Automating Frequency Changes in Python ML System
Reviewed by Greg Wilson / 2023-04-27
Keywords: Machine Learning, Software Evolution
Malinda Dilhara, Danny Dig, and Ameya Ketkar. PYEVOLVE: automating frequent code changes in Python ML systems. https://danny.cs.colorado.edu/papers/PyEvolve_ICSE2023.pdf, 2023.
Because of the naturalness of software and the rapid evolution of Machine Learning (ML) techniques, frequently repeated code change patterns (CPATs) occur often. They range from simple API migrations to changes involving several complex control structures such as for loops.
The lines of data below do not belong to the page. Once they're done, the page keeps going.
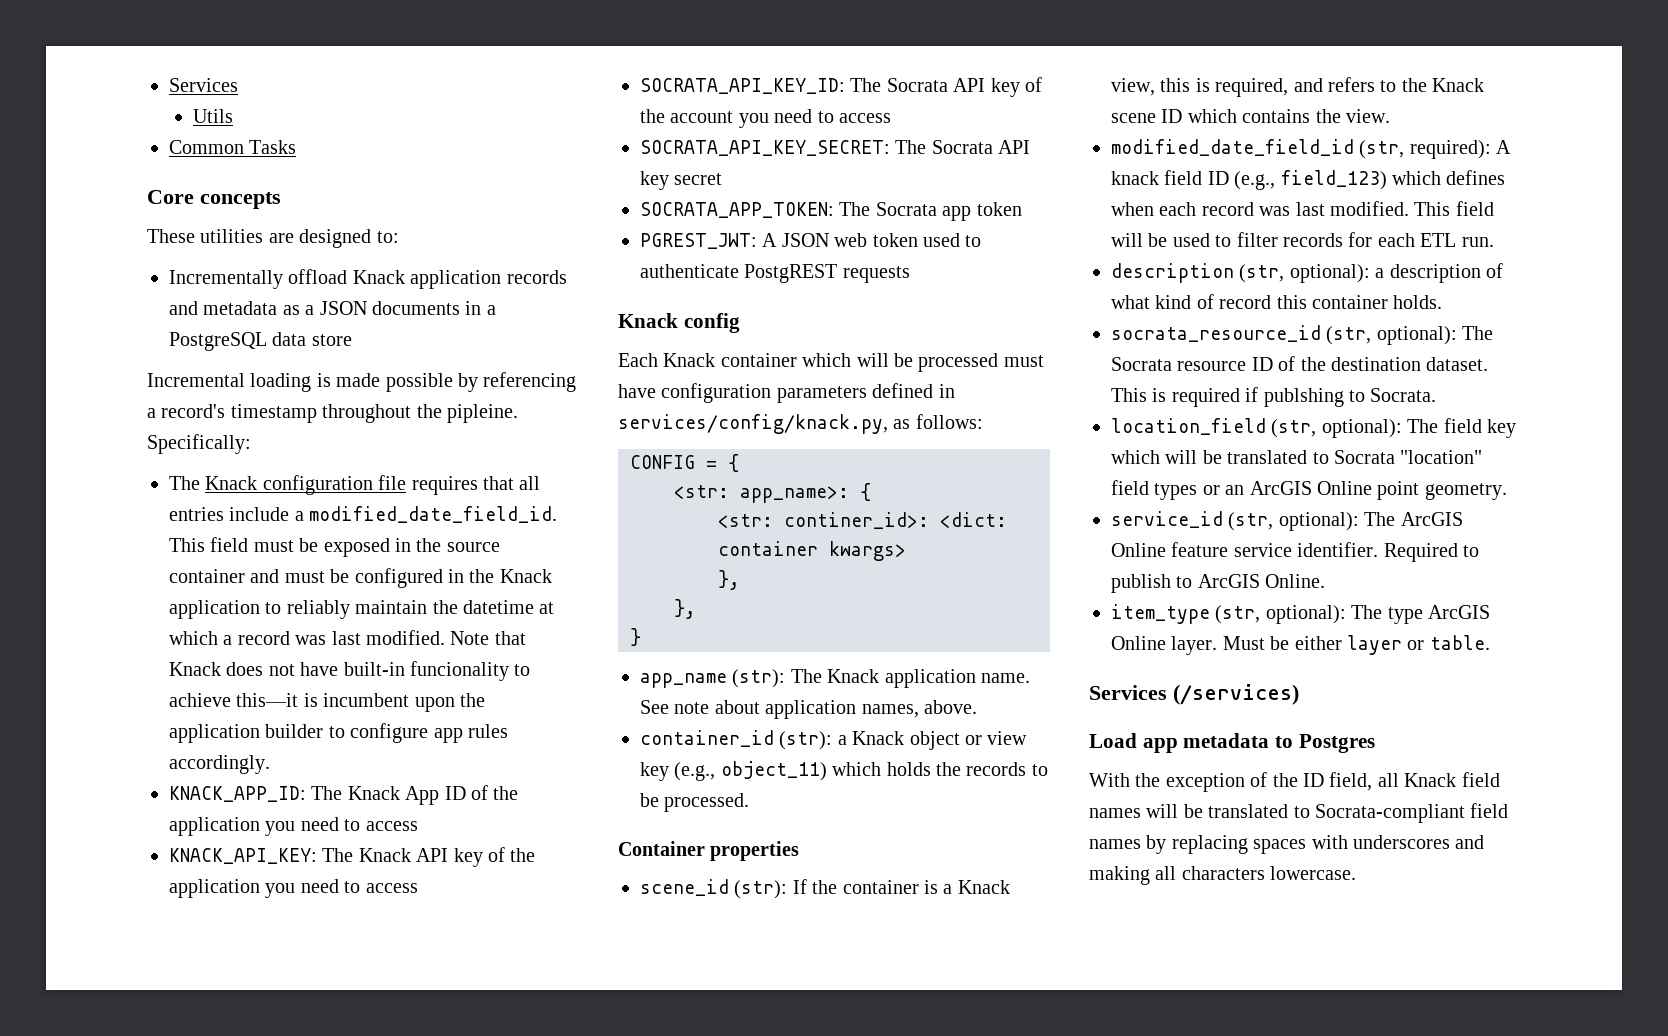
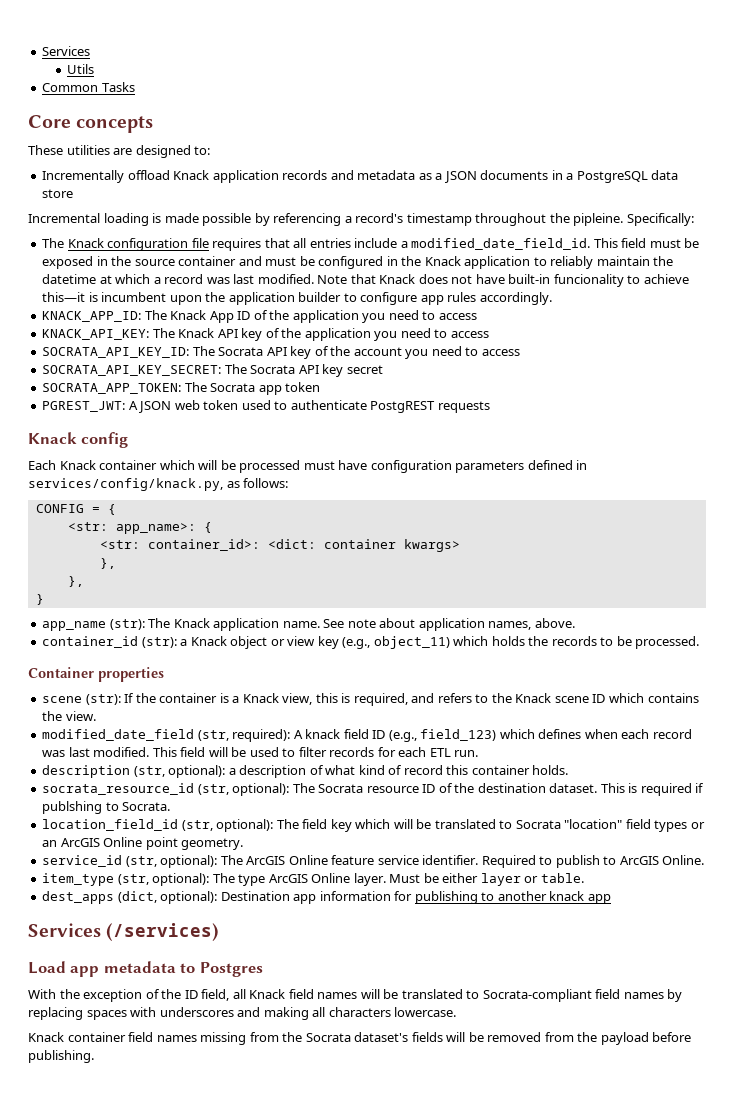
- <str: continer_id>: <dict: container kwargs>
+ <str: container_id>: <dict: container kwargs>
- scene_id (str): If the container is a Knack view, this is required, and refers to the Knack scene ID which contains the view.
+ scene (str): If the container is a Knack view, this is required, and refers to the Knack scene ID which contains the view.
- modified_date_field_id (str, required): A knack field ID (e.g., field_123) which defines when each record was last modified.
+ modified_date_field (str, required): A knack field ID (e.g., field_123) which defines when each record was last modified.
- location_field (str, optional): The field key which will be translated to Socrata "location" field types or an ArcGIS Online point geometry.
+ location_field_id (str, optional): The field key which will be translated to Socrata "location" field types or an ArcGIS Online point geometry.
+ dest_apps (dict, optional): Destination app information for publishing to another knack app
+ Knack container field names missing from the Socrata dataset's fields will be removed from the payload before publishing.

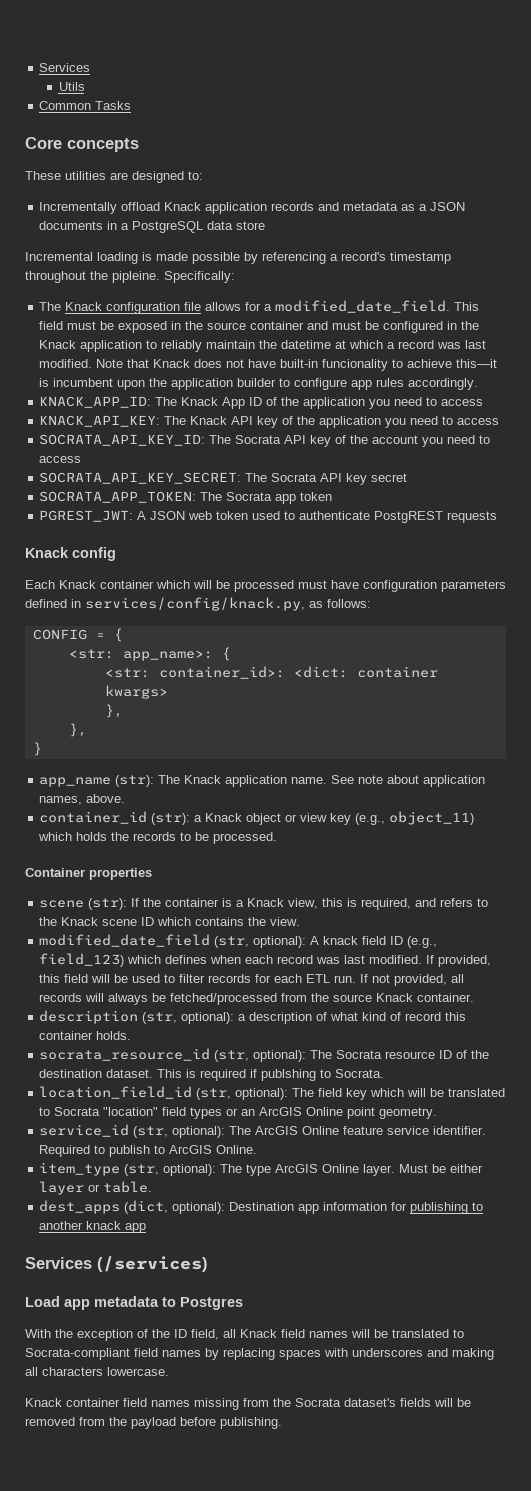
- The Knack configuration file requires that all entries include a modified_date_field_id.
+ The Knack configuration file allows for a modified_date_field.
- modified_date_field (str, required): A knack field ID (e.g., field_123) which defines when each record was last modified.
+ modified_date_field (str, optional): A knack field ID (e.g., field_123) which defines when each record was last modified.
- This field will be used to filter records for each ETL run.
+ If provided, this field will be used to filter records for each ETL run. If not provided, all records will always be fetched/processed from the source Knack container.

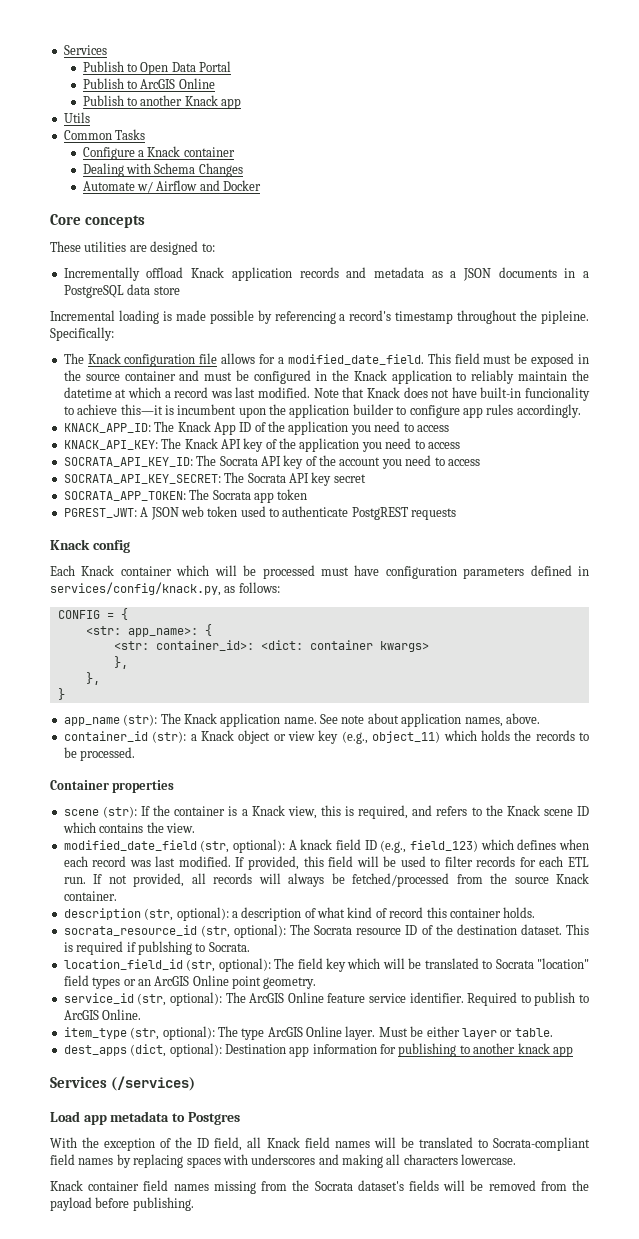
+ Publish to Open Data Portal
+ Publish to ArcGIS Online
+ Publish to another Knack app
  Utils
  Common Tasks
+ Configure a Knack container
+ Dealing with Schema Changes
+ Automate w/ Airflow and Docker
While manually performing CPATs is tedious, the current state-of-the-art techniques for inferring transformation rules are not advanced enough to handle unseen variants of complex CPATs, resulting in a low recall rate. In this paper we present a novel, automated workflow that mines CPATs, infers the transformation rules, and then transplants them automatically to new target sites. We designed, implemented, evaluated and released this in a tool, PYEVOLVE. At its core is a novel data-flow, control-flow aware transformation rule inference engine. Our technique allows us to advance the state-of-the-art for transformation-by-example tools; without it, 70% of the code changes that PYEVOLVE transforms would not be possible to automate. Our thorough empirical evaluation of over 40,000 transformations shows 97% precision and 94% recall. By accepting 90% of CPATs generated by PYEVOLVE in famous open-source projects, developers confirmed its changes are useful.